Intra-articular injection of mono-iodoacetate induces osteoarthritis of the hip in rats

Background

The mechanism for hip pain has been unclear because of a lack of experimental animal models. We aimed to establish an intra-articular injection technique to the rat hip and to document the effect of intra-articular mono-iodoacetate (MIA) injection to the rat hip with radiography and histology.

Methods

Using 60 6-week-old male Sprague Dawley rats, 25 μl of sterile saline (control group; n = 30) and 25 μl of sterile saline with 2 mg of MIA (MIA group; n = 30) was injected into the right hip joints via posterior approach using a 27G needle.

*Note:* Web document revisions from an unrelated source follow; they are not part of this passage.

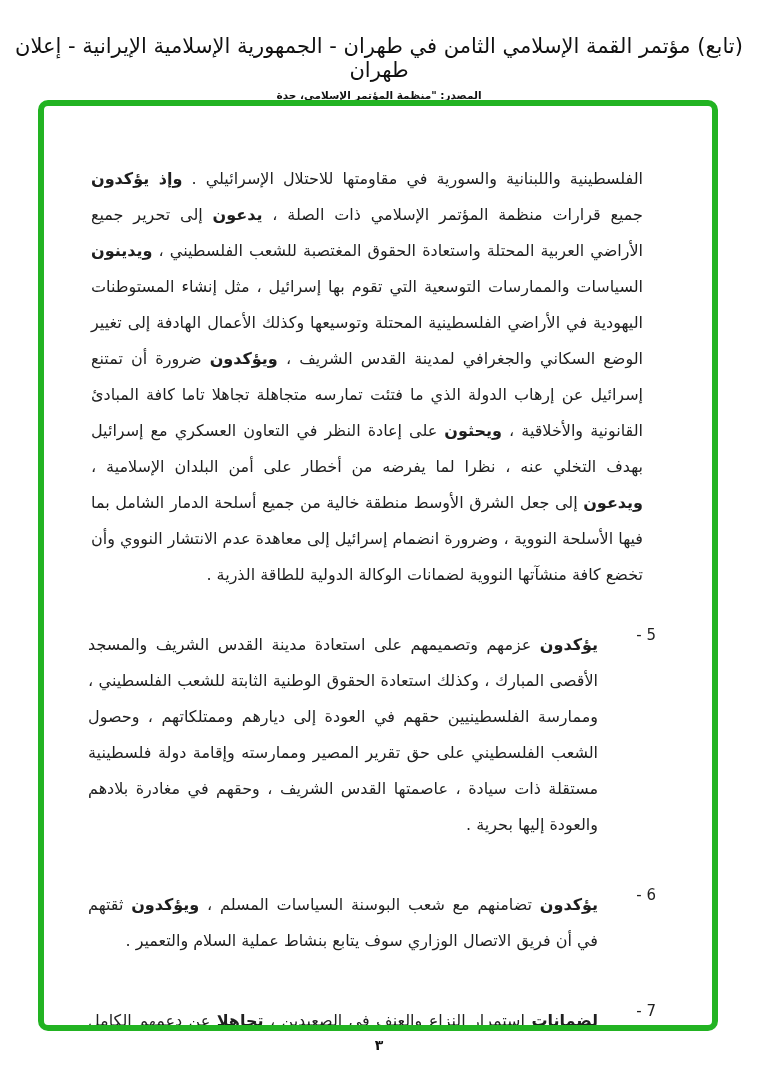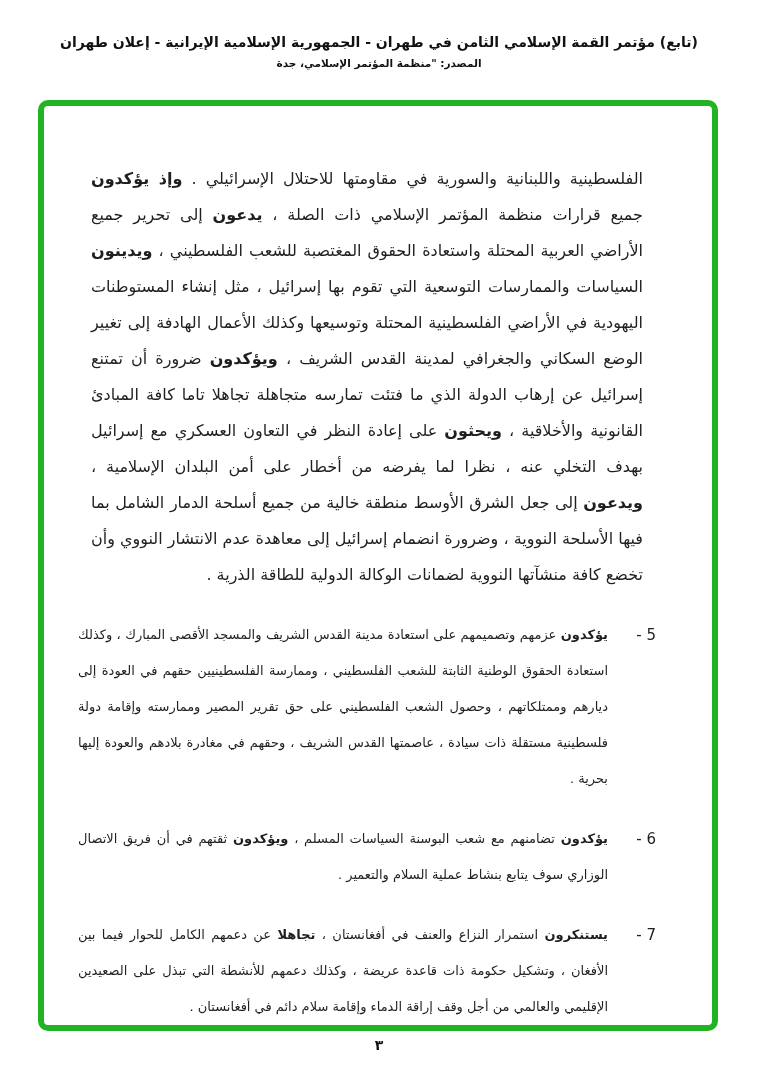"(تابع) مؤتمر القمة الإسلامي الثامن" .header-title { font-size: 14px -> 21px; font-weight: bold -> normal }
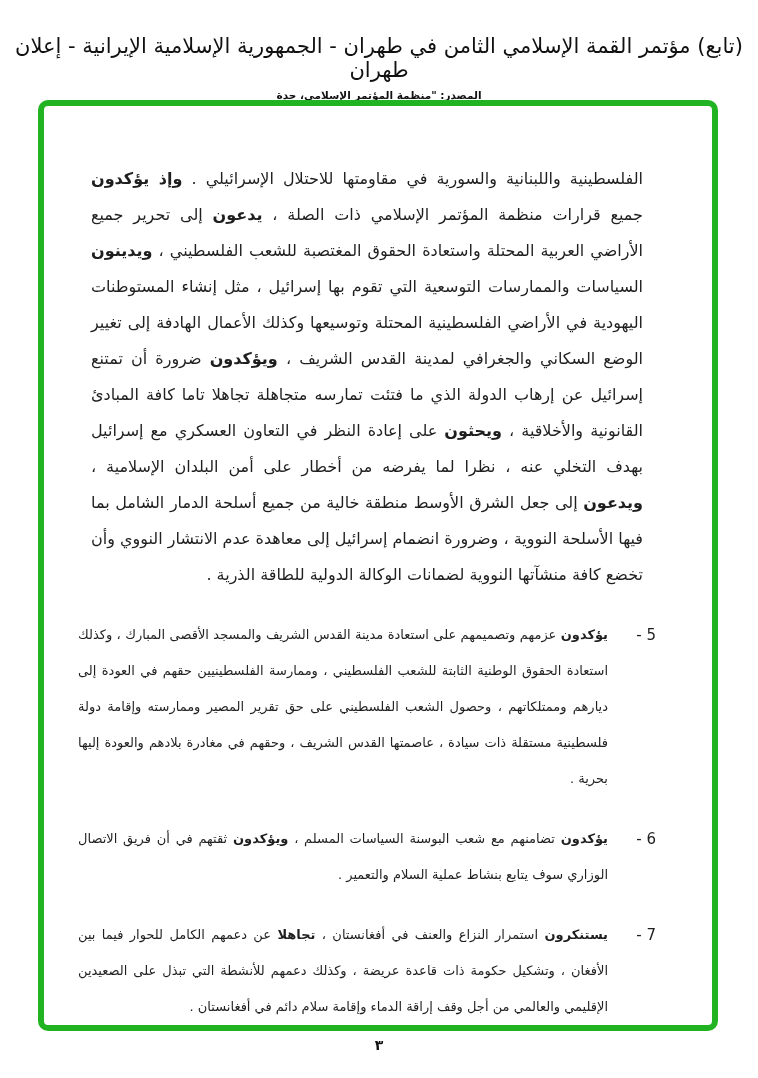"يؤكدون عزمهم وتصميمهم على استعادة" .item-text { font-size: 13px -> 16px; margin: 0 -> 10px }
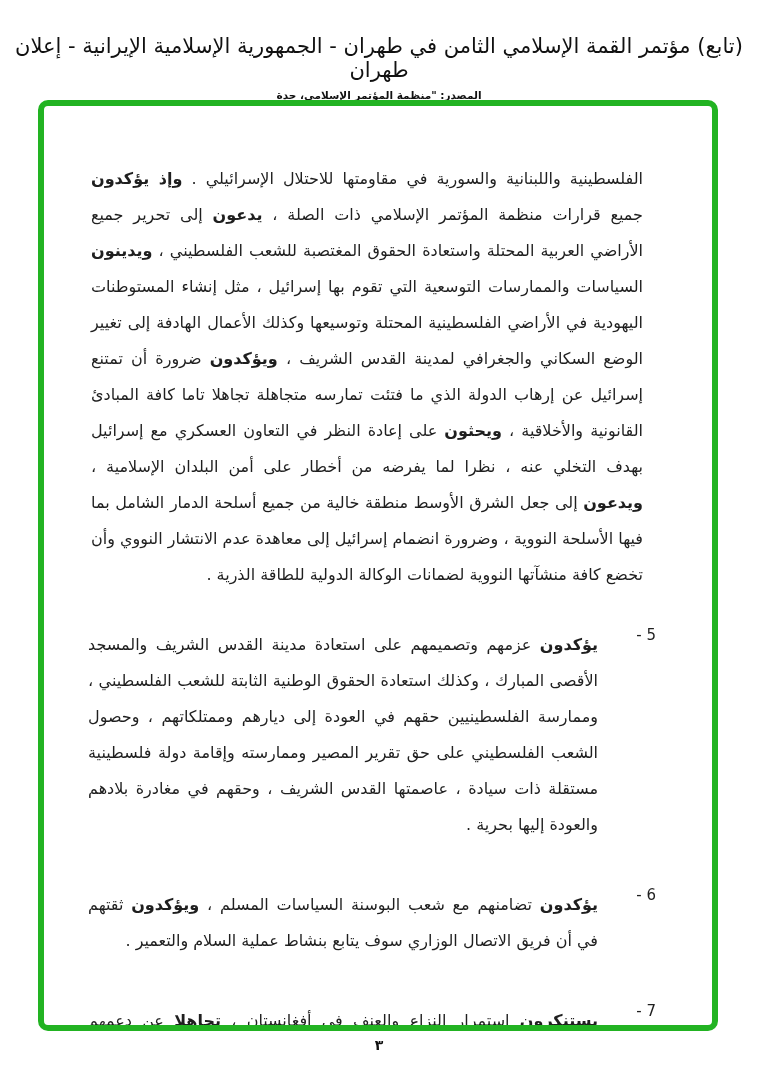"استمرار النزاع والعنف في أفغانستان" span { text: أفغانستان -> الصعيدين }
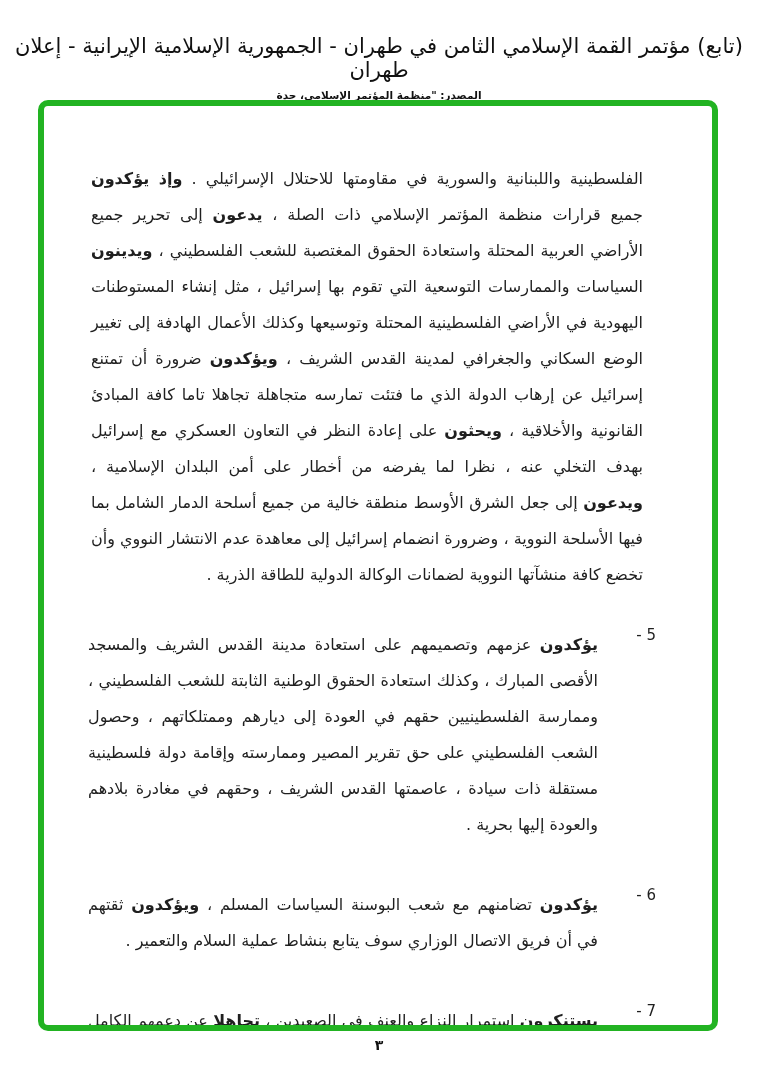"يستنكرون" span.bold { text: يستنكرون -> لضمانات }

The animals were examined with X-ray and histology 7, 14, 28, 42, and 56 days later (MIA group [n = 6] and control group [n = 6], respectively).

Results

The MIA group showed progressive radiographic changes to the hip joint during the experimental period, whereas the control group maintained a normal appearance. The microanatomic appearance was consistent with X-ray images of progressive destruction in the MIA group and normal tissue in the control group. Osteoarthritic (OA) changes became apparent at 42 and 56 days in the MIA group.

Conclusions

We established an intra-articular injection technique to the rat hip, creating a hip OA model in the rat by intra-articular injection of MIA.

Osteoarthritis (OA) is the most common arthritis in the elderly population [1]. Clinical signs of hip OA are groin pain, restricted range of motion, and gait disturbance [2, 3], which deteriorates the quality of life. It is essential to understand how histologic changes correlate with the onset of pain and joint destruction. OA is characterized by a progressive degeneration of articular cartilage [4, 5]. Increases of mechanical stress and biochemical factors in the affected joints are thought to be responsible for the pathogenesis of OA. It has been suggested that tumor necrosis factor α, interleukin-6, and calcitonin gene-related peptide are up-regulated in OA [6, 7]. However, the mechanism for hip pain has been unclear because of a lack of experimental animal models. For knee OA, several animal models have been proposed, such as the anterior cruciate ligament transection model [8], partial medial meniscectomy model [9], or a combination of both [10]. Knee OA can be chemically induced by intra-articular injection of a metabolic inhibitor, mono-iodoacetate (MIA) [11]. This compound inhibits the production of glyceraldehyde-3-phosphate dehydrogenase by articular chondrocytes, leading to disruption of glycolytic energy metabolism and synthetic processes, and eventually to cell death [12]. In knee MIA models using rat and rabbit, cartilage lesions with loss of proteoglycan matrix and chondrocyte death were induced in the early phases of cartilage degeneration. With progressive cartilage deterioration, joint destruction with exposed subchondral bone, pain and functional impairment were produced similar to human OA [13]. However, to the best of our knowledge, intra-articular MIA injection to the rat hip has not been reported, partly because intra-articular injection to the rat hip itself is technically demanding.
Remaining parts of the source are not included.